2. Aux termes de l’article R. 432-1 du code de l’entrée et du séjour des étrangers et du droit d’asile : « Le silence gardé par l’administration sur les demandes de titres de séjour vaut décision implicite de rejet. ». Et aux termes de l’article R. 432-2 dudit code : « La décision implicite mentionnée à l’article R. 432-1 naît au terme d’un délai de quatre mois. Par dérogation au premier alinéa, ce délai est de quatre-vingt-dix jours lorsque l'étranger sollicite la délivrance d'un titre de séjour mentionné aux articles R. 421-23, R. 421-43, R.421-47, R. 421-54, R. 421-54, R. 421-60, R. 422-5, R. 422-12, R. 426-14 et R. 426-17. / (…) ».

3. La circonstance qu'un étranger se soit vu délivrer ou renouveler un récépissé ou une attestation de prolongation de l’instruction pour une durée supérieure au délai mentionné au point précédent ou postérieurement à l’expiration de ce délai ne fait pas obstacle à la naissance ou au maintien de la décision implicite de refus née du silence gardé par l'administration au terme ce délai.

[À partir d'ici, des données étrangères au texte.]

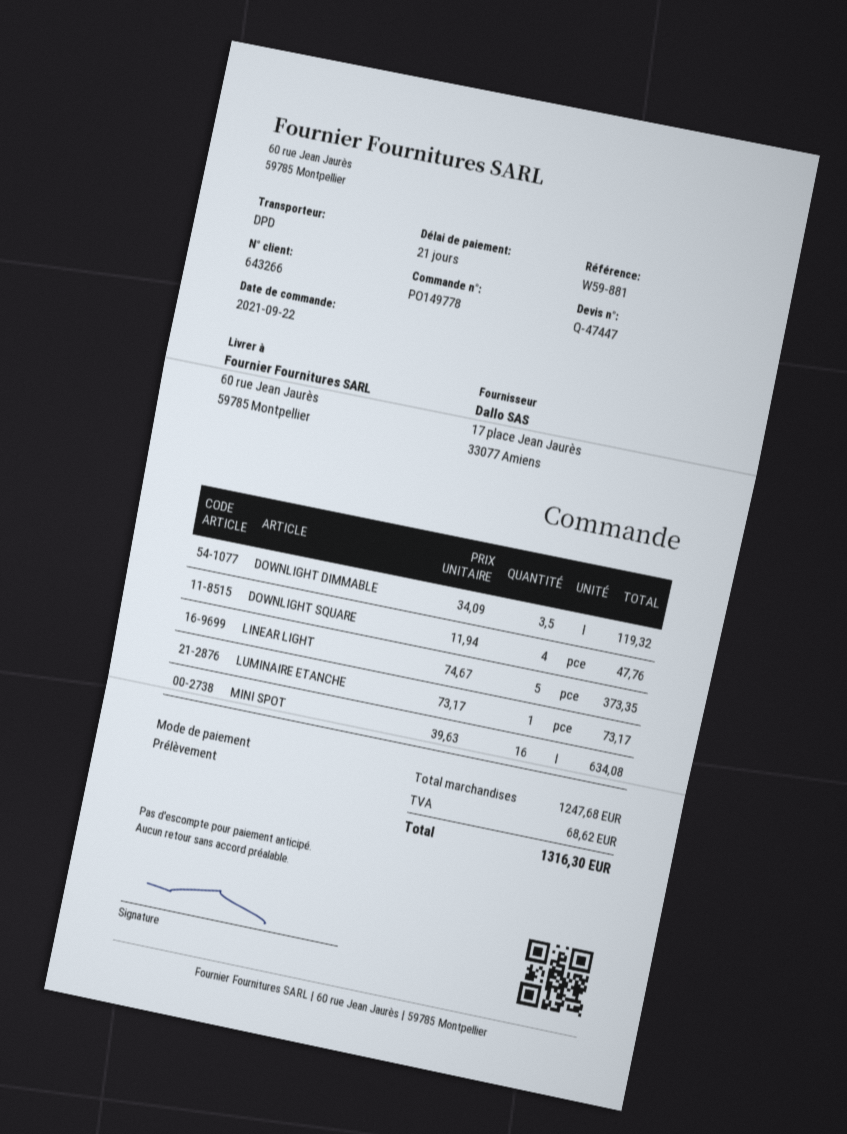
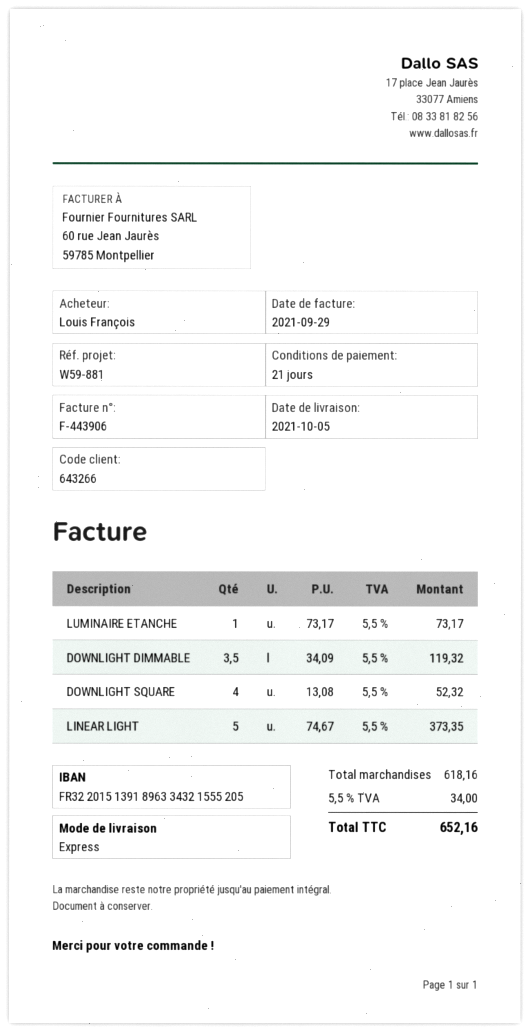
shipping method: DPD -> express
DOWNLIGHT SQUARE: 4 x 11.94 = 47.76 -> 4 x 13.08 = 52.32
MINI SPOT: 16 x 39.63 = 634.08 -> none
subtotal: 1247.68 -> 618.16
tax: 68.62 -> 34.00
total: 1316.30 -> 652.16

4. Il résulte de l’instruction que M. A..., ressortissant marocain, a déposé le 16 décembre 2024 une demande de renouvellement de son titre de séjour. En application des dispositions précitées des articles R. 432-1 et R. 432-2 du code de l’entrée et du séjour des étrangers et du droit d’asile, et en l’état de l’instruction, une décision implicite de rejet de sa demande est donc née à la date de la présente ordonnance quand bien même l’intéressé s’est vu délivrer des récépissés de demande de titre de séjour successifs. Par suite, la mesure sollicitée est de nature à faire obstacle à l’exécution de cette décision implicite de rejet, en méconnaissance des dispositions de l’article L. 521-3 du code de justice administrative.

5. Il résulte de ce qui précède que la requête de M. A... doit être rejetée.

O R D O N N E :

Article 1er : La requête de M. A... est rejetée.

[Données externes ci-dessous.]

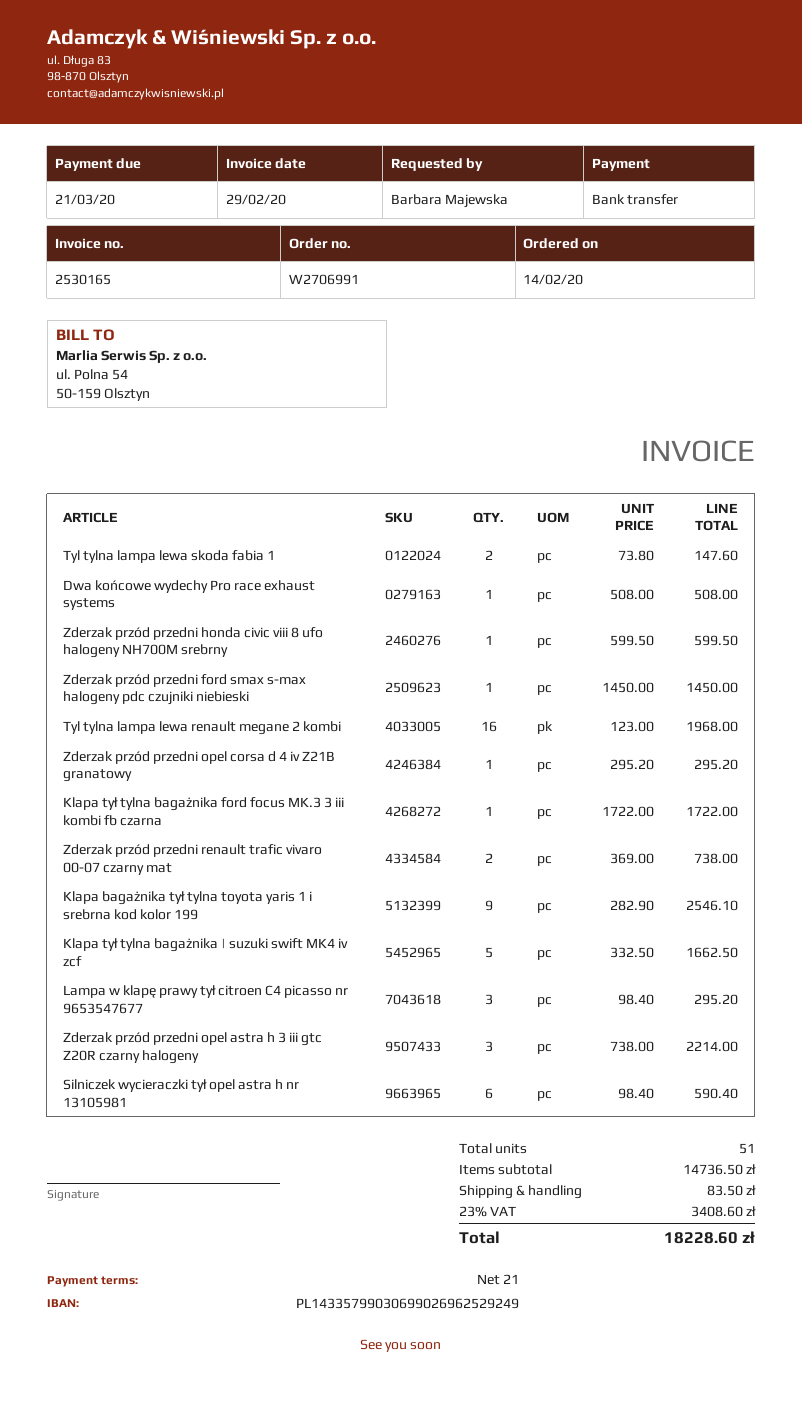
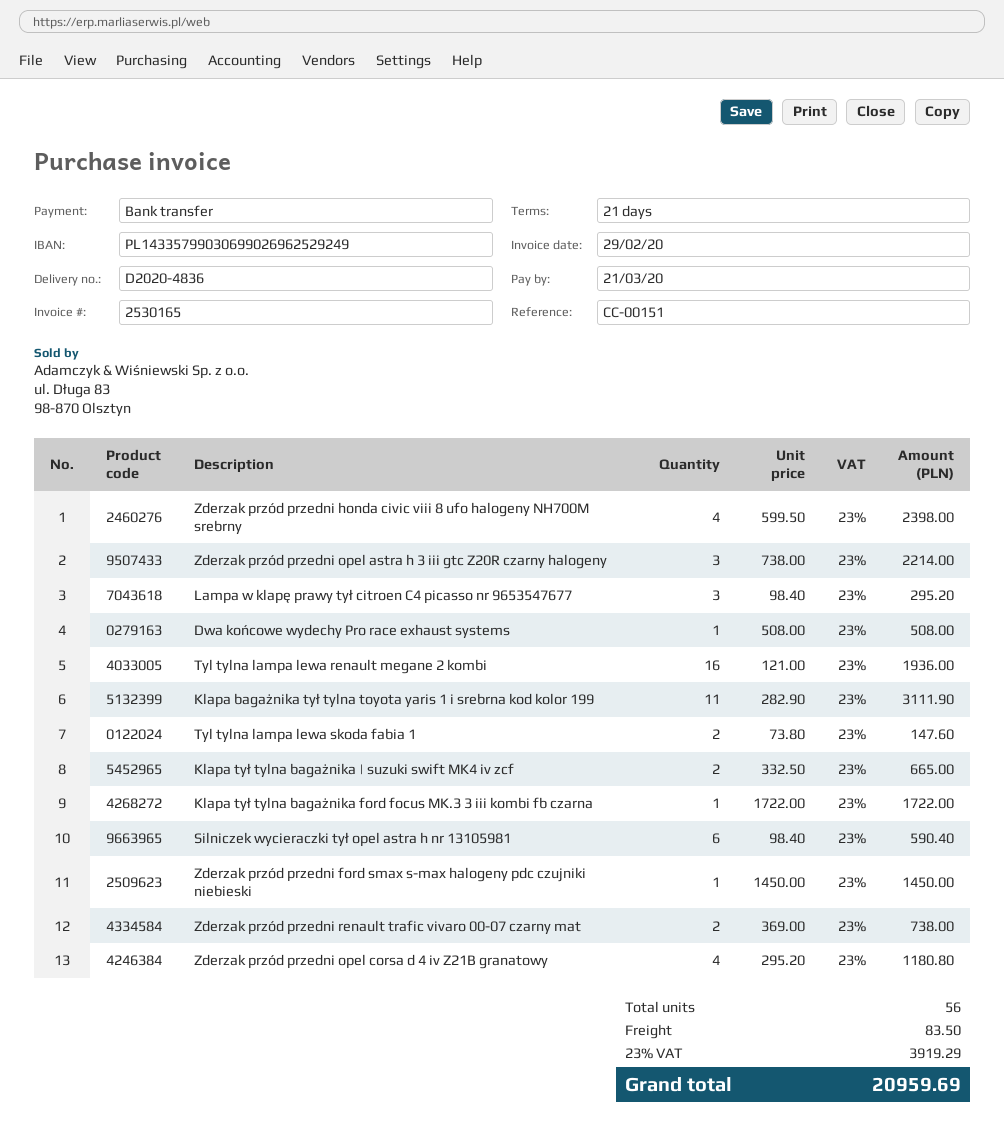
Zderzak przód przedni honda civic viii 8 ufo halogeny NH700M srebrny: 1 x 599.50 = 599.50 -> 4 x 599.50 = 2398.00
Tyl tylna lampa lewa renault megane 2 kombi: 16 x 123.00 = 1968.00 -> 16 x 121.00 = 1936.00
Zderzak przód przedni opel corsa d 4 iv Z21B granatowy: 1 x 295.20 = 295.20 -> 4 x 295.20 = 1180.80
Klapa bagażnika tył tylna toyota yaris 1 i srebrna kod kolor 199: 9 x 282.90 = 2546.10 -> 11 x 282.90 = 3111.90
Klapa tył tylna bagażnika | suzuki swift MK4 iv zcf: 5 x 332.50 = 1662.50 -> 2 x 332.50 = 665.00
total quantity: 51 -> 56
tax: 23% = 3408.60 -> 23% = 3919.29
total: 18228.60 -> 20959.69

Article 2 : La présente ordonnance sera notifiée à M. B... A... et au ministre de l’intérieur.

Copie en sera adressée à la préfète de l’Essonne.

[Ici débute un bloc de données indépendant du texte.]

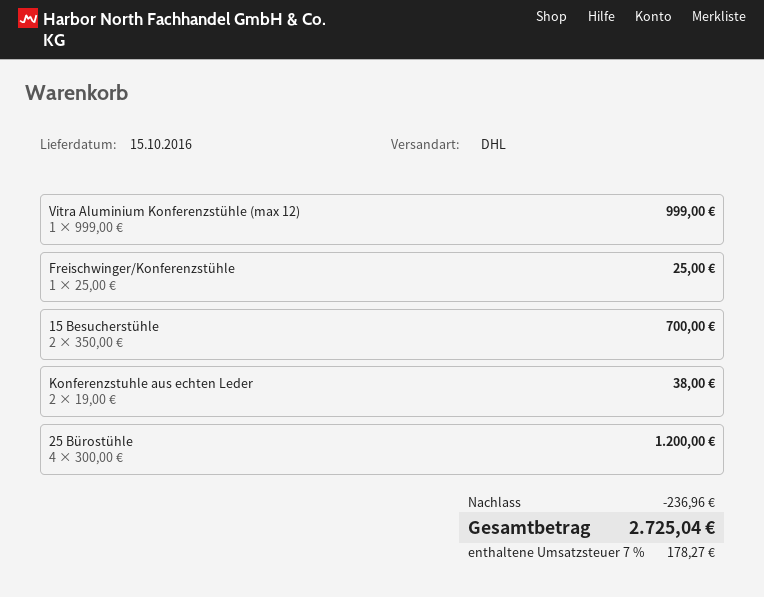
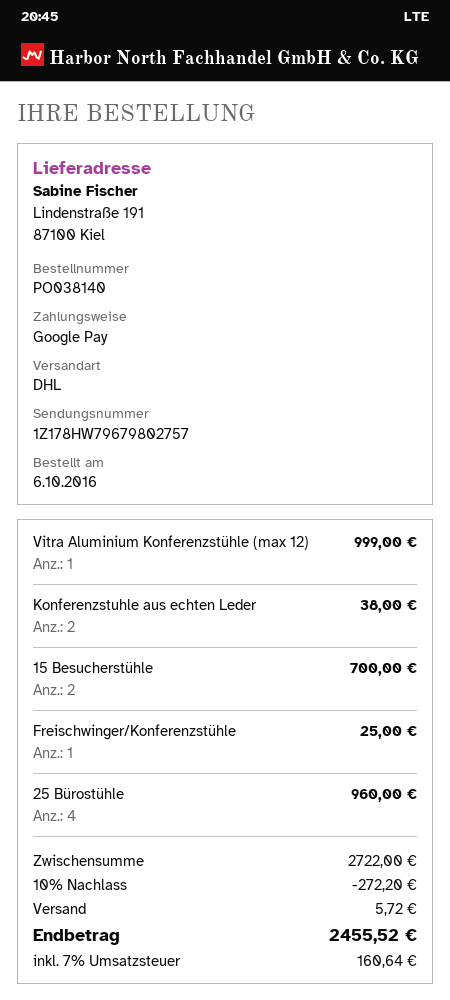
25 Bürostühle: 4 for 1200.00 -> 4 for 960.00
discount: 236.96 -> 272.20
shipping: none -> 5.72
tax: 7% = 178.27 -> 7% = 160.64
total: 2725.04 -> 2455.52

Fait à Versailles, le 12 mars 2026.

La juge des référés,



C. Rollet-Perraud

La République mande et ordonne au ministre de l’intérieur en ce qui le concerne ou à tous commissaires de justice à ce requis en ce qui concerne les voies de droit commun, contre les parties privées, de pourvoir à l'exécution de la présente décision.